Страны с представительской политической системой оказываются особенно чувствительными к проблематике морального поведения высших лиц государства, репрезентирующих ценности всего коллективного целого. В так называемых демократических странах (государствах с представительской системой формирования власти) отношение к моральной чистоплотности публичных фигур чрезвычайно трепетное и строгое. Дело не в общественном ханжестве (на которое любят ссылаться наши высокопоставленные циники: дескать, везде политика грязное дело, везде коррупция и всегда политики обманывают обывателей и лицемерят), а в понимании смысла самой процедуры селекции во власть и сути неформальных, не кодифицируемых законом, но общезначимых требований к человеку, выходящему на публичную сцену. Проблемы пургенизации политики – дело западных СМИ и публичных дискуссий по этому поводу. Система публичного контроля «морального облика» (личной порядочности, честности, соответствия потребительских расходов заявленным в налоговой декларации и т. п.) является крайне жестким фильтром для авторитарных демагогов и потенциальных деспотов. Расхождения между словами и поведением, на российский взгляд, в мелочах, не заслуживающих внимания, может служить тревожным индикатором неблагополучия, включающим систему общественного предупреждения об опасности[248]
. Таковы примеры отставки американского министра труда из-за обвинения в найме нелегальной мигрантки в качестве домработницы, немецкого министра – из-за использования в частных целях служебной машины, скандалы с политиками из-за оплаты за счет казны авиабилетов при уходе в отпуск, отставка британского министра из-за хамски неуважительного тона по отношению к полицейскому, охраняющему вход в министерство, случаи ухода немецких министров из-за давнего плагиата в диссертации, не говоря уже о более существенных деликтах, вроде счета в иностранных банках (недавняя отставка французского министра) или лжи в официальных выступлениях.
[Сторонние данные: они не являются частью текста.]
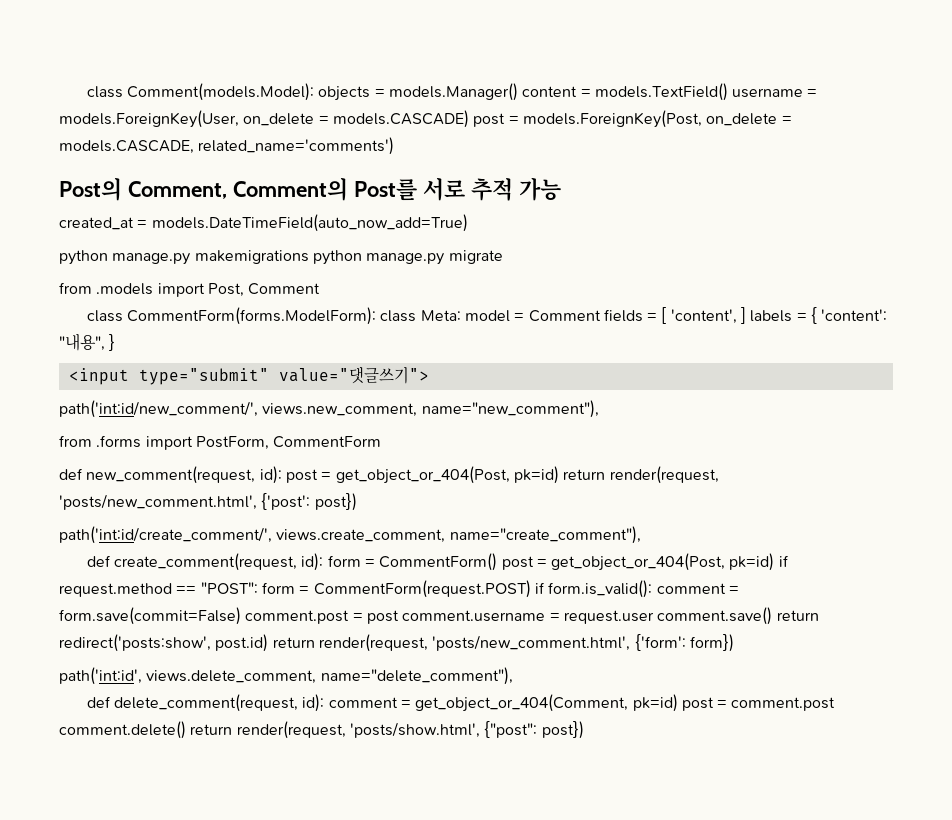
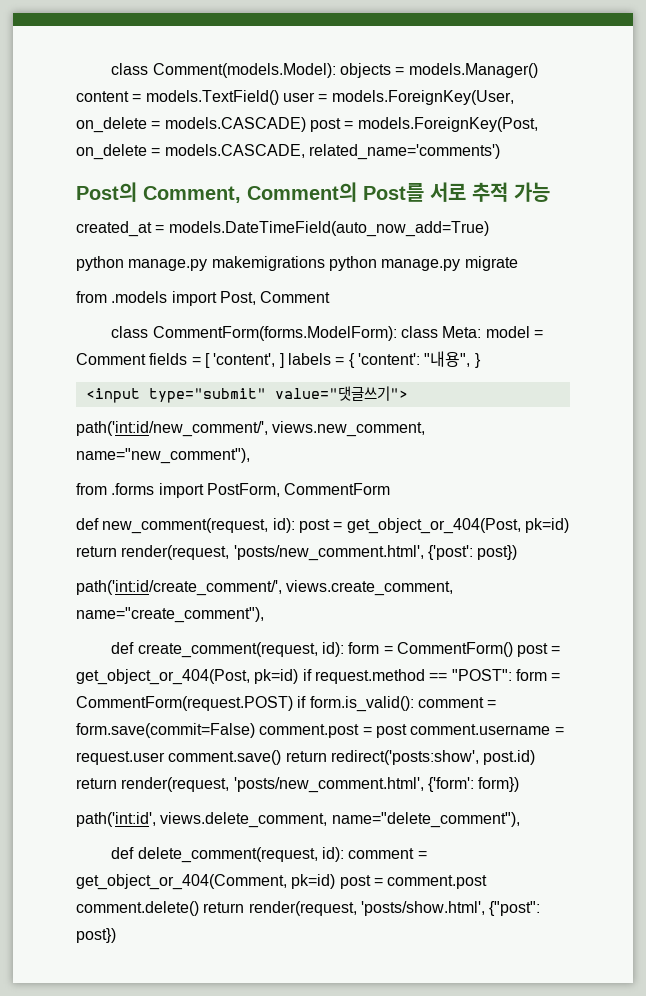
- class Comment(models.Model): objects = models.Manager() content = models.TextField() username = models.ForeignKey(User, on_delete = models.CASCADE) post = models.ForeignKey(Post, on_delete = models.CASCADE, related_name='comments')
+ class Comment(models.Model): objects = models.Manager() content = models.TextField() user = models.ForeignKey(User, on_delete = models.CASCADE) post = models.ForeignKey(Post, on_delete = models.CASCADE, related_name='comments')

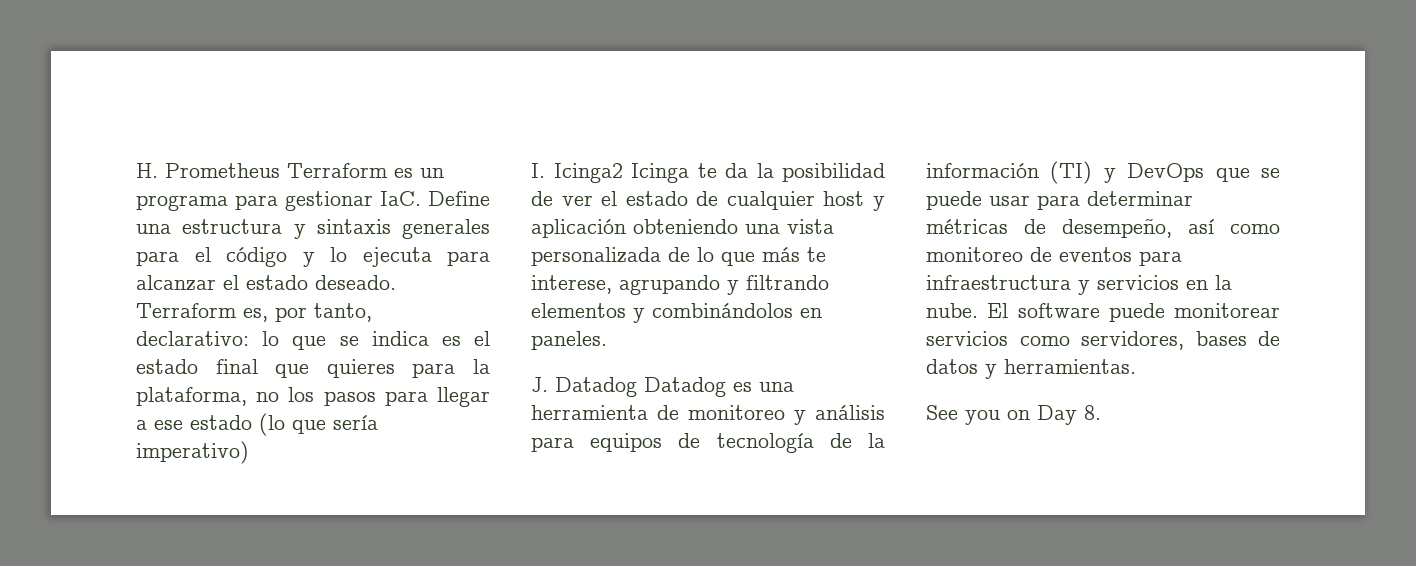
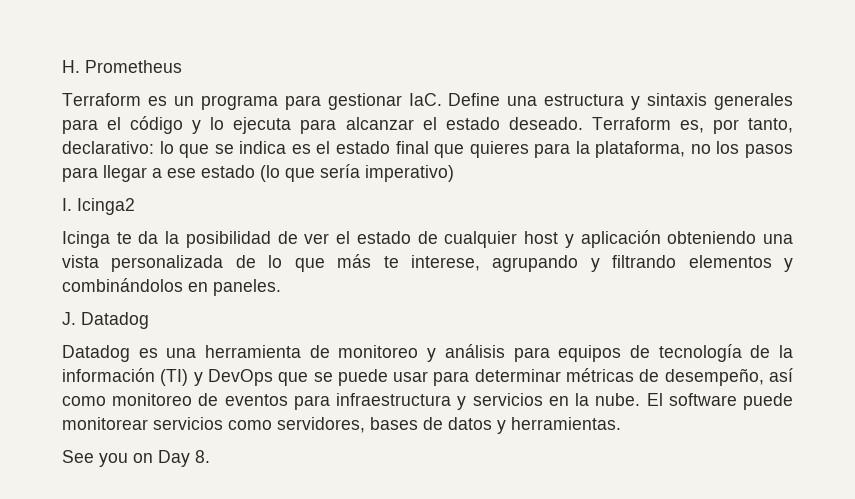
- H. Prometheus Terraform es un programa para gestionar IaC. Define una estructura y sintaxis generales para el código y lo ejecuta para alcanzar el estado deseado.
+ H. Prometheus
+ Terraform es un programa para gestionar IaC. Define una estructura y sintaxis generales para el código y lo ejecuta para alcanzar el estado deseado.
- I. Icinga2 Icinga te da la posibilidad de ver el estado de cualquier host y aplicación obteniendo una vista personalizada de lo que más te interese, agrupando y filtrando elementos y combinándolos en paneles.
+ I. Icinga2
+ Icinga te da la posibilidad de ver el estado de cualquier host y aplicación obteniendo una vista personalizada de lo que más te interese, agrupando y filtrando elementos y combinándolos en paneles.
- J. Datadog Datadog es una herramienta de monitoreo y análisis para equipos de tecnología de la información (TI) y DevOps que se puede usar para determinar métricas de desempeño, así como monitoreo de eventos para infraestructura y servicios en la nube.
+ J. Datadog
+ Datadog es una herramienta de monitoreo y análisis para equipos de tecnología de la información (TI) y DevOps que se puede usar para determinar métricas de desempeño, así como monitoreo de eventos para infraestructura y servicios en la nube.

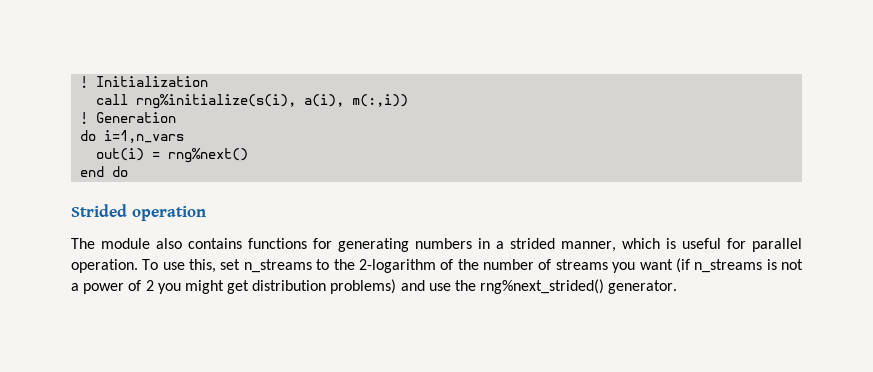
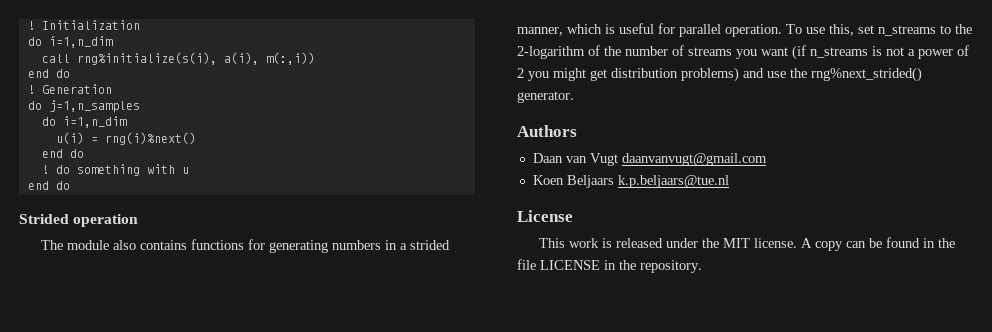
  Initialization
+ do i=1,n_dim
  call rng%initialize(s(i), a(i), m(:,i))
+ end do
- do i=1,n_vars
- out(i) = rng%next()
+ do j=1,n_samples
+ do i=1,n_dim
+ u(i) = rng(i)%next()
+ end do
+ ! do something with u
+ Authors
+ Daan van Vugt daanvanvugt@gmail.com
+ Koen Beljaars k.p.beljaars@tue.nl
+ License
+ This work is released under the MIT license. A copy can be found in the file LICENSE in the repository.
Другими словами, в старом споре социологов: что первично (что более значимо в системах объяснения социальной динамики) – культура, идеи, люди или социальные институты, ответом может быть лишь одно: констелляция некоторых из возникающих идей и вполне определенных интересов конкретных социальных групп может привести при благоприятном стечении обстоятельств к институционализации отмеченных и желаемых форм социального поведения и их последующему закреплению в общественном сознании. В этом плане границами индивидуальных моральных девиаций становятся институциональные рамки поведения. Они начинают играть роль нормативного каркаса общества. Сами по себе люди в истории не становятся лучше или хуже (мораль – это горизонт оценочных суждений, а не уровень качества людей), но нормативные системы, институционализируемые, то есть закрепляемые правом, общественным мнением, системой публичного контроля и рефлексии, несомненно, могут служить показателем цивилизованности тех или иных стран (субъективных представлений о социальном благополучии, удовлетворенности жизнью, безопасности, защищенности от насилия, доверии людей друг другу, терпимости, подавлении агрессии, альтруизме, солидарности и т. п.).Ничего подобного указанной системе категориальных соответствий и общественных практик (западноевропейской морали Нового времени) Россия не знала в своей истории[249]
.Крепостное состояние всех сословий (а не только крестьянства) по отношению к самодержавию не допускало идеи страхования от угрозы деспотизма – разделения властей. Архаические представления о власти (традиционный, сакральный характер самодержавного правителя и пирамида патримониальной бюрократии массового управления) предопределили не только длительное существование крепостничества, холуйство дворянства и аристократии, ничтожность ценности частной человеческой жизни, но и реинкарнацию крепостного сознания в советское время (и не только у колхозников!), вплоть до нынешних дней.